En outre, utiliser un sous-compteur électrique pour location ou en copropriété demande une approche rigoureuse pour respecter la loi et maintenir de bonnes relations avec les parties prenantes.
- Expliquez au locataire ou aux copropriétaires comment la consommation est mesurée et facturée.
- Respectez les règles de refacturation, qui interdisent de facturer au-delà du tarif du fournisseur.
- Fournissez des relevés clairs et conservez une trace écrite des consommations.
FAQ : Réponses à vos questions
Nous vous dévoilons ci-dessous les réponses aux questions les plus courantes sur les sous-compteurs électriques :
Question 1 : Est-il légal d’installer un sous-compteur électrique ?
⇒ Oui, l’installation du dispositif individuel est légale, à condition de respecter les normes électriques et de ne pas revendre l’électricité à un tarif supérieur.

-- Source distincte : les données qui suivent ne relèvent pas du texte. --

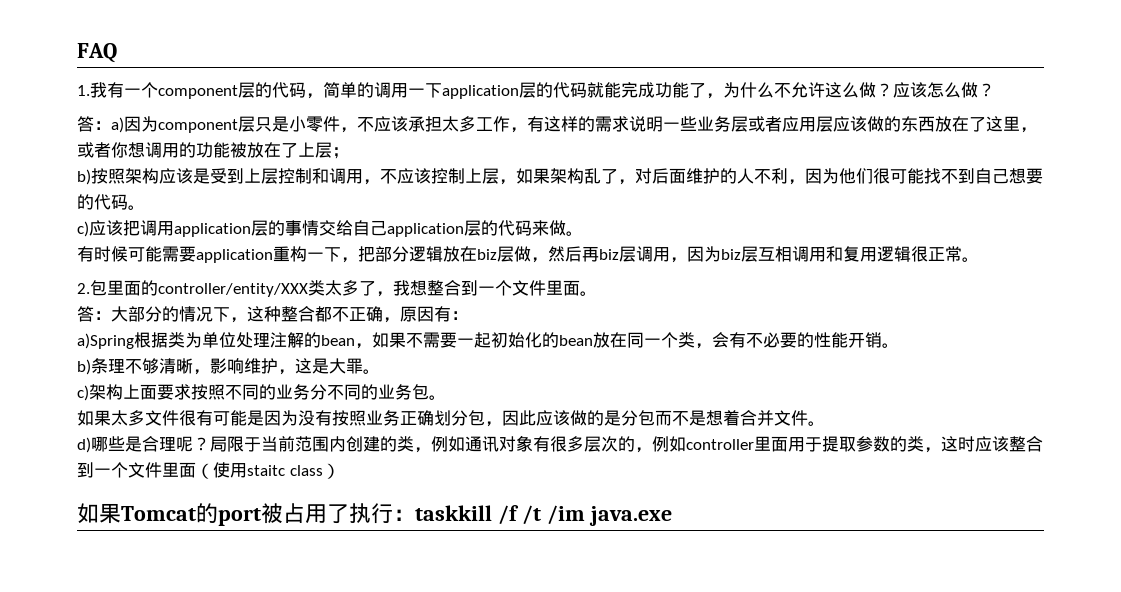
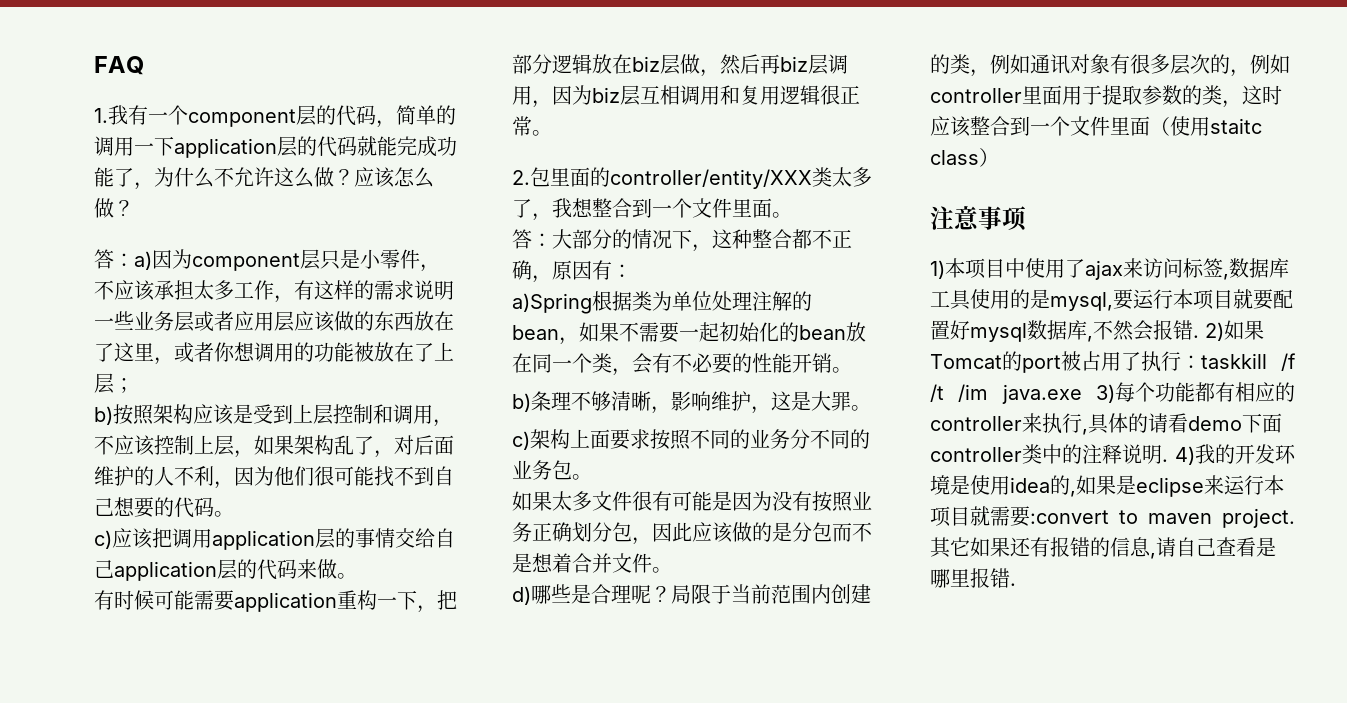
(340, 471) none -> [930,206,1027,231] [930,258,1289,280] [930,289,1293,311] [930,320,1224,342] 注意事项 // 1)本项目中使用了ajax来访问标签,数据库工具使用的是mysql,要运行本项目就要配置好mysql数据库,不然会报错. 2)
(672, 516) none -> [1096,382,1295,403] [930,413,1282,435] [930,444,1296,465] [930,475,1284,497] [930,506,1295,528] [930,537,1276,559] [930,568,1016,588] 3)每个功能都有相应的controller来执行,具体的请看demo下面controller类中的注释说明. 4)我的开发环境是使用idea的,如果是eclipse来运行本项目就需要:convert to maven project.其它如果还有报错的信息,请自己查看是哪里报错.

Question 2 : Dois-je faire appel à un professionnel ?
⇒ Bien que les bricoleurs expérimentés puissent installer un sous-compteur, un électricien garantit une installation sécurisée et conforme.
Question 3 : Comment facturer avec un sous-compteur en location ?
⇒ Utilisez les relevés pour calculer la consommation en kWh, multipliez par le tarif du fournisseur, puis fournissez des relevés clairs au locataire.
Conseil : Au final, prenez le temps de choisir le bon équipement, de vérifier les branchements et de communiquer clairement avec les utilisateurs. Ainsi, vous gérez l’ énergie efficacement tout en respectant la légalité.